Ask HN: Find Me a Charity Worth Receiving $100/Month  - mrb

I want to donate $100/month to a charity addressing fundamental problems such as health, education, energy, wars, etc. Help me find one that is run with low financial overhead, that truly solves the underlying problems, and if possibly has a proven track record.
======
lutusp
> Help me find one that is run with low financial overhead, that truly solves
> the underlying problems, and if possibly has a proven track record.

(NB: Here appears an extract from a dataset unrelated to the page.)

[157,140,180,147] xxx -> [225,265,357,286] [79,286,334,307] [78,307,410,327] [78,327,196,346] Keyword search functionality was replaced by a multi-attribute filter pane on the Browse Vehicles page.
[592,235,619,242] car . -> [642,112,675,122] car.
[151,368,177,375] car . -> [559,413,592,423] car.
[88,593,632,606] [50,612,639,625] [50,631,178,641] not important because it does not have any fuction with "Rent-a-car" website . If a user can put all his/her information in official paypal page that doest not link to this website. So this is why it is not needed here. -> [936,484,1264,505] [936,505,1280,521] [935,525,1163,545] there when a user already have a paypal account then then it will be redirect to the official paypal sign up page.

My favorite charity that meets your description is Planned Parenthood. While
many charities address philosophical issues or try to change the public's mind
about various issues, Planned Parenthood actually does something -- they offer
young people reproductive choice, sometimes in places where no other choice,
or even the idea of choice, exists. Many young women, whose lives are about to
go off the rails, owe Planned Parenthood a debt of gratitude that they can
compete their education.

I've been involved in many charitable activities over decades, but when I
invested in a Planned Parenthood clinic in rural Oregon, I finally found out
what "charitable activity" really means -- people regularly threatened my
life.

When people call at midnight and threaten you with death, you realize you're
making a difference.

------
hbien
Have you seen <http://givewell.org/>, specifically
<http://www.givewell.org/charities/top-charities> ?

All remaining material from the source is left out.